I design Windows XP Embedded systems for a living. I've been doing that for over 6 years. I started with Windows NT 4.0 Embedded for 2 years before that. My system designs run in mission critical environments in the oilfield every day all around the world on over 300 systems. My first programming language was Fortran on punch cards. My first personal computer had a S100 bus. I've run C/PM, VMX, LDOS, MSDOS, Windows 3.0 through Windows XP. I've programmed in Z80 and x86 assembler, Forth, about 15 Basic variations, Algol, C, VB Script and lately I'm learning some of the Visual Studio 2005 languages.
Do I like Linux? I like the idea of Linux. I like the idea that there is some competition for Microsoft. I haven't found a distro I like enough to hunker down and spend a lot of quality time with it. I do plan to have a full suite of auxiliary servers running on the SUSE box that's not involved with the test for DNS and DHCP. I also will be running network sniffers to track what traffic is traveling on the subnet to and from the client and the server. Microsoft is notorious for using a lot of “silent” traffic to and from un-documented ports.
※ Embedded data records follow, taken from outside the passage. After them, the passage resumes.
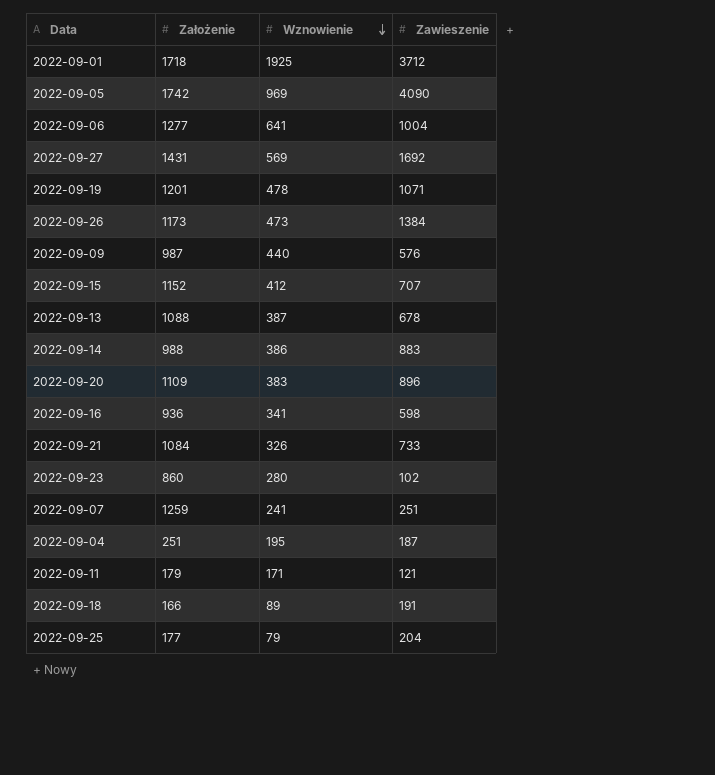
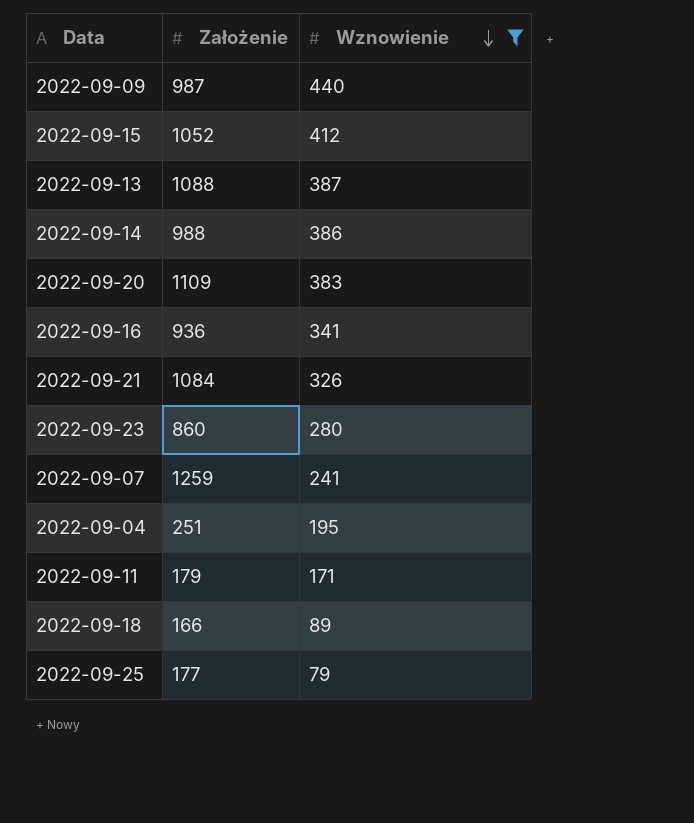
filter: none -> Wznowienie <= 440
column Zawieszenie | position: 4 -> none
2022-09-15 | Założenie: 1152 -> 1052

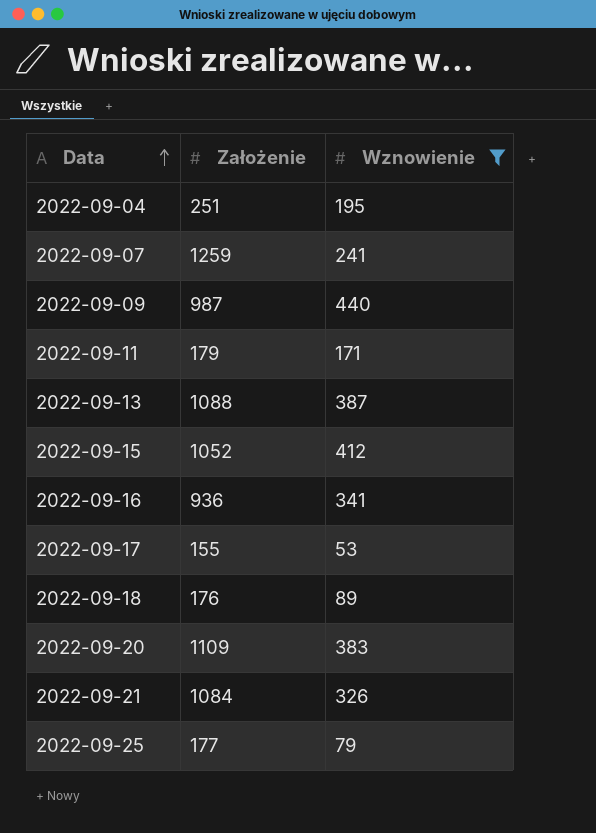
row order: Wznowienie descending -> Data ascending
row 2022-09-14: 988 | 386 -> none
row 2022-09-23: 860 | 280 -> none
row 2022-09-17: none -> 155 | 53
2022-09-18 | Założenie: 166 -> 176

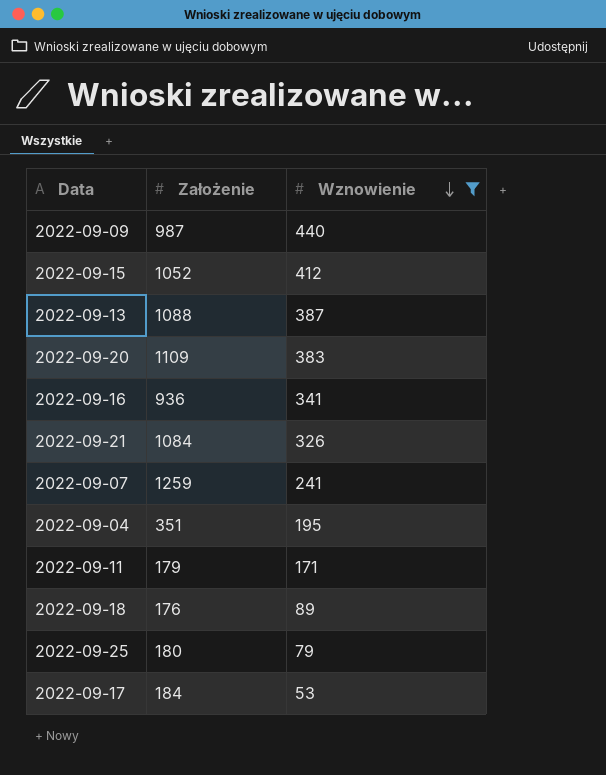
row order: Data ascending -> Wznowienie descending
2022-09-04 | Założenie: 251 -> 351
2022-09-25 | Założenie: 177 -> 180
2022-09-17 | Założenie: 155 -> 184

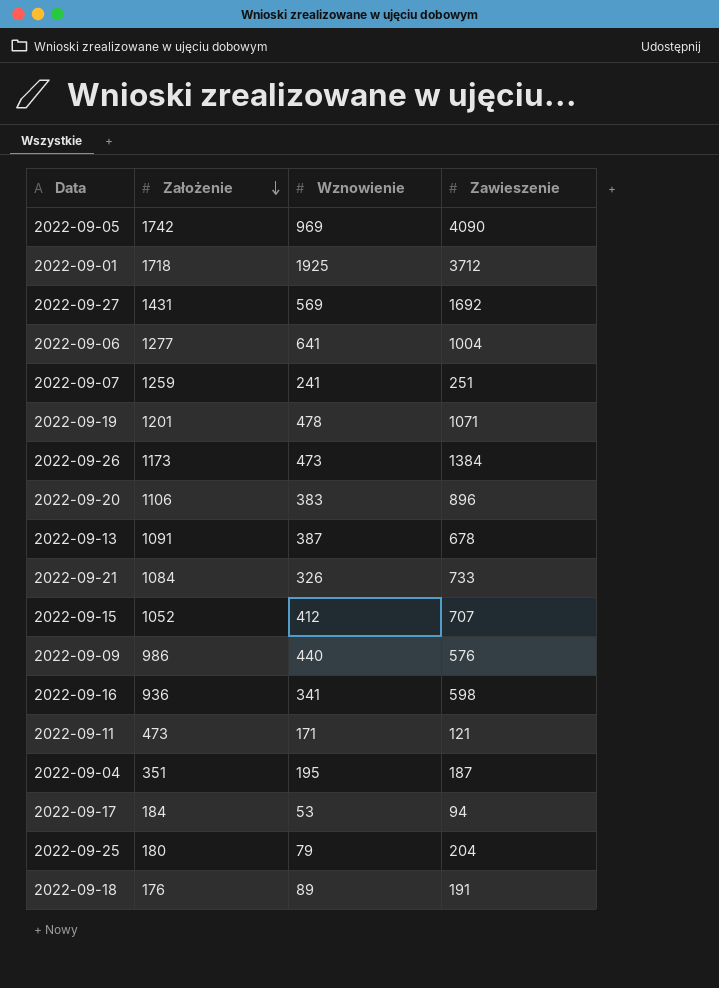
filter: Wznowienie <= 440 -> none
row order: Wznowienie descending -> Założenie descending
column Zawieszenie | position: none -> 4
2022-09-20 | Założenie: 1109 -> 1106
2022-09-13 | Założenie: 1088 -> 1091
2022-09-09 | Założenie: 987 -> 986
2022-09-11 | Założenie: 179 -> 473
Remember we're looking at a Home Server as an appliance not a high performance server. Installing it on the exact same hardware mostly removes the hardware performance issues from the comparison. Obviously how well device drivers were written for the two operating systems is not removed from the test but at the level I'll be testing, device drivers will just be lumped in with the OS issues. So the test criteria, in no particular priority, are: 1) Does the software adequately support the feature set? 2) Does it work well and reliably enough that home users can operate it successfully? 3) Can repetitive maintenance functions be automated? 4) After running it for awhile, are there obvious gaping holes in the features offered that need to be filled? 5) How easy is it to install? Can it be customized as it is installed? 6) Can you add features to it after installation? How easy is it? 7) The question of updates, ease and availability. 8) Discern the need for additional services that aren't a part of the system.